According to the findings of researchers in New York who published their studies in the January 2009 issue of Plastic and Reconstructive Surgery, the official medical journal of the American Society of Plastic Surgeons, people who are on antidepressant medication or herbal supplements may experience adverse effects from the anesthesia used during surgery, and may even have a fatal interaction.
Many plastic surgeons encourage patients to discontinue use of herbal supplements and medications a few days before surgery, but this study suggests that patients may need to discontinue use for up to two weeks prior to their treatment.
The National Center for Health Statistics (NCHS) reports that an estimated $2.4 billion was spent on prescription antidepressants in 2005, and that in the year 200, nearly 1/3 of those who ended up in ambulatory care after surgery used herbal medications.

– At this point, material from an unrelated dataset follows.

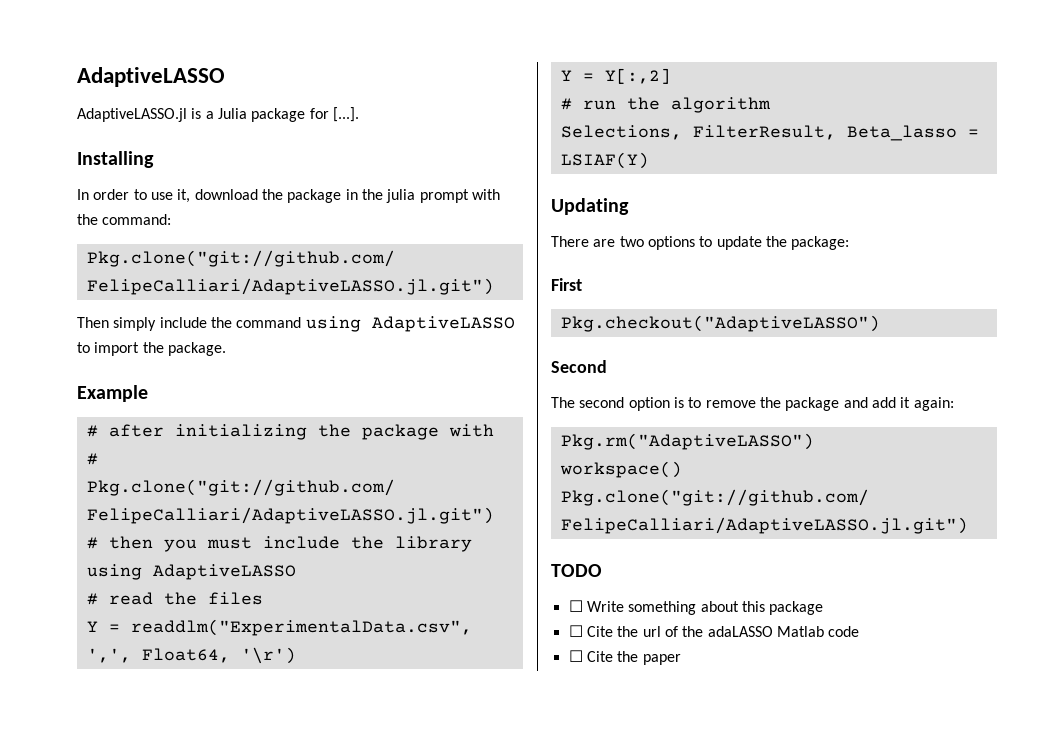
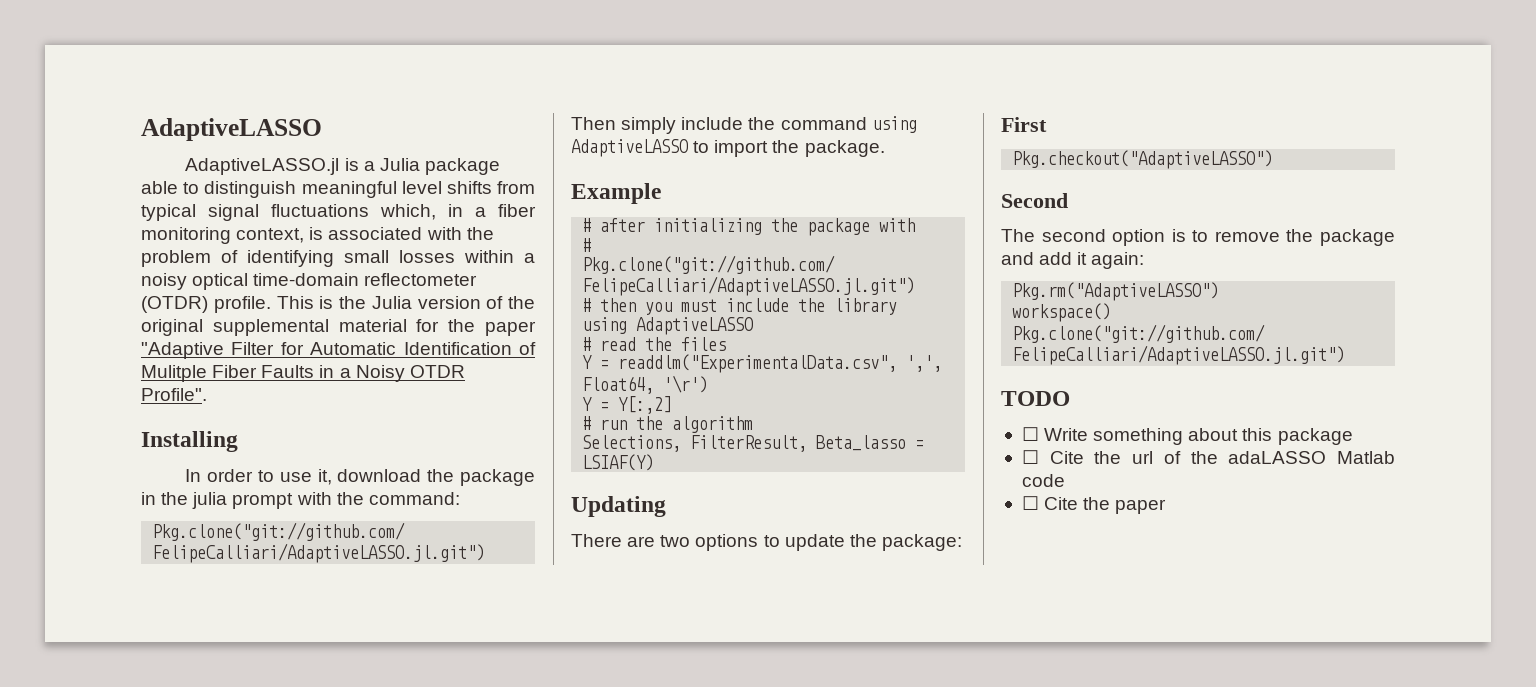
[309,107,359,122] for [...]. -> [141,181,535,198] [141,204,536,221] [141,227,494,244] [141,250,535,267] [141,273,478,290] [141,296,535,313] [141,319,536,336] [141,342,536,359] [141,365,465,382] [141,388,207,401] able to distinguish meaningful level shifts from typical signal fluctuations which, in a fiber monitoring context, is associated with the problem of identifying small losses within a noisy optical time-domain reflectometer (OTDR) profile. This is the Julia version of the original supplemental material for the paper "Adaptive Filter for Automatic Identification of Mulitple Fiber Faults in a Noisy OTDR Profile".

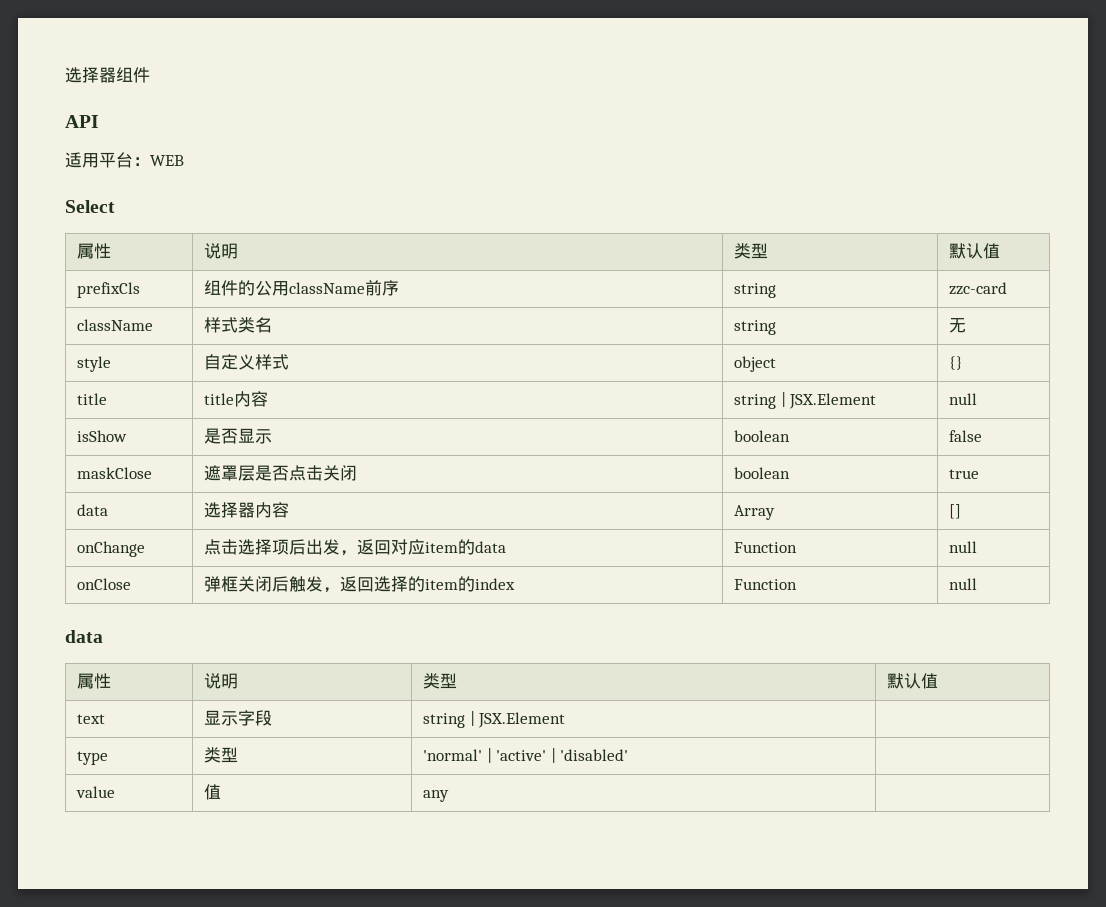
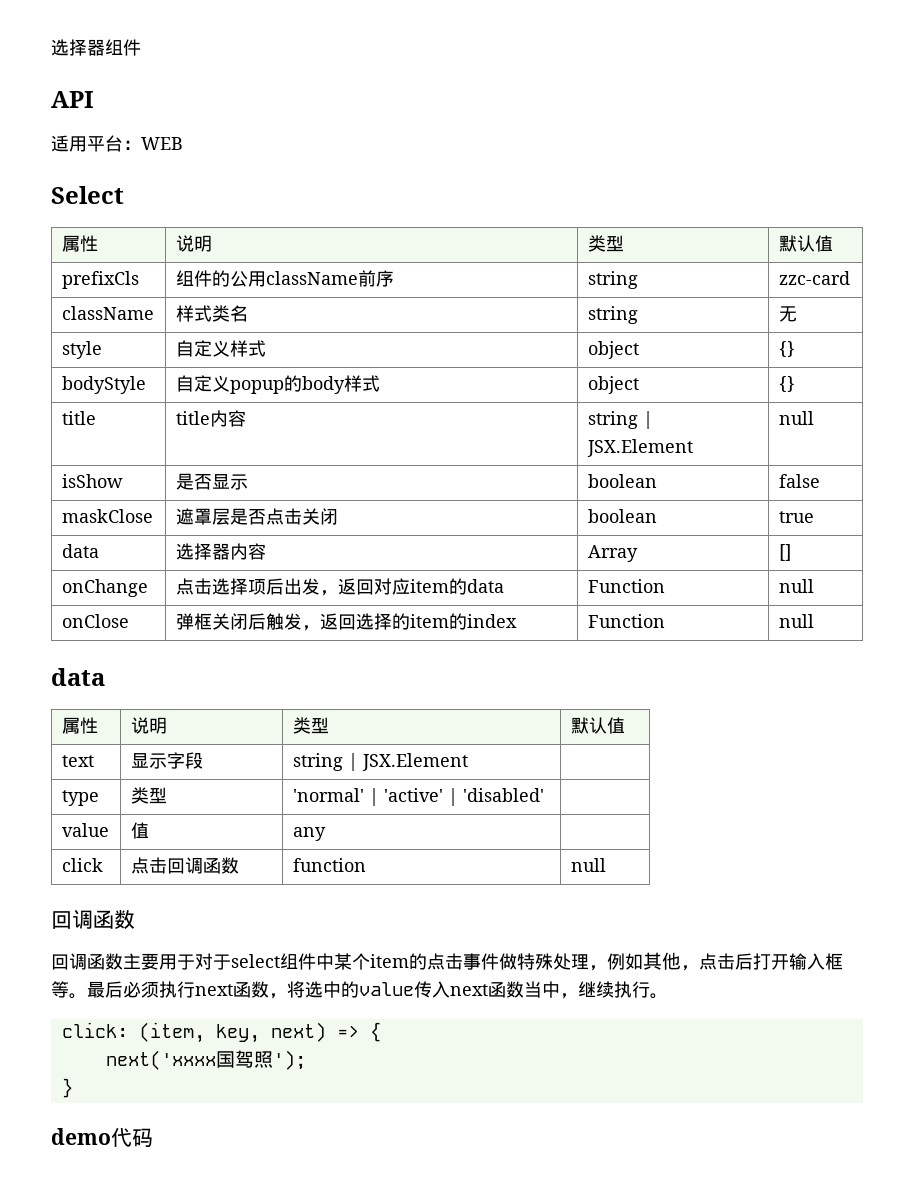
(964, 363) none -> [61,376,146,394] [175,375,380,394] [587,376,639,394] [778,376,795,392] // bodyStyle | 自定义popup的body样式 | object | {}
(450, 796) none -> [61,858,103,872] [130,857,239,874] [292,858,366,872] [570,858,606,872] [51,910,135,929] [51,952,843,971] [51,981,668,999] [61,1022,381,1043] [105,1050,306,1070] [61,1078,73,1098] [51,1128,153,1147] // click | 点击回调函数 | function | null // 回调函数 // 回调函数主要用于对于select组件中某个item的点击事件做特殊处理，例如其他，点击后打开输入框等。最后必须执行next函数，将选中的value传入next函数当中，继续执行。 // click: (item, key, next) => { // next('xxxx国驾照'); // } // demo代码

University of Chicago researchers have also published studies about the health risks associated with herbal medications. A study published in 2001 in The Journal of the American Medical Association reports on the dangers of eight widely used herbal medications that may cause several copmlications during surgery; these herbs have a 'pharmacodynamic' or 'pharmacokinetic' effect on the body, making the central nervous system unstable and even causing excess bleeding during and after surgery. The eight natural herbs to steer clear of are: echinacea, ephedra, ginkgo, garlic, ginseng, kava, St. John's Wort and valerian.
Some people take these herbal supplements as a natural alternative to anti-depressants because they can have a positive effect on the mood and help keep energy levels steady. However, patients undergoing surgery may need to learn how to manage without their drug(s) of choice for at least 14 - 21 days prior to the procedure to avoid dangerous side effects and complications.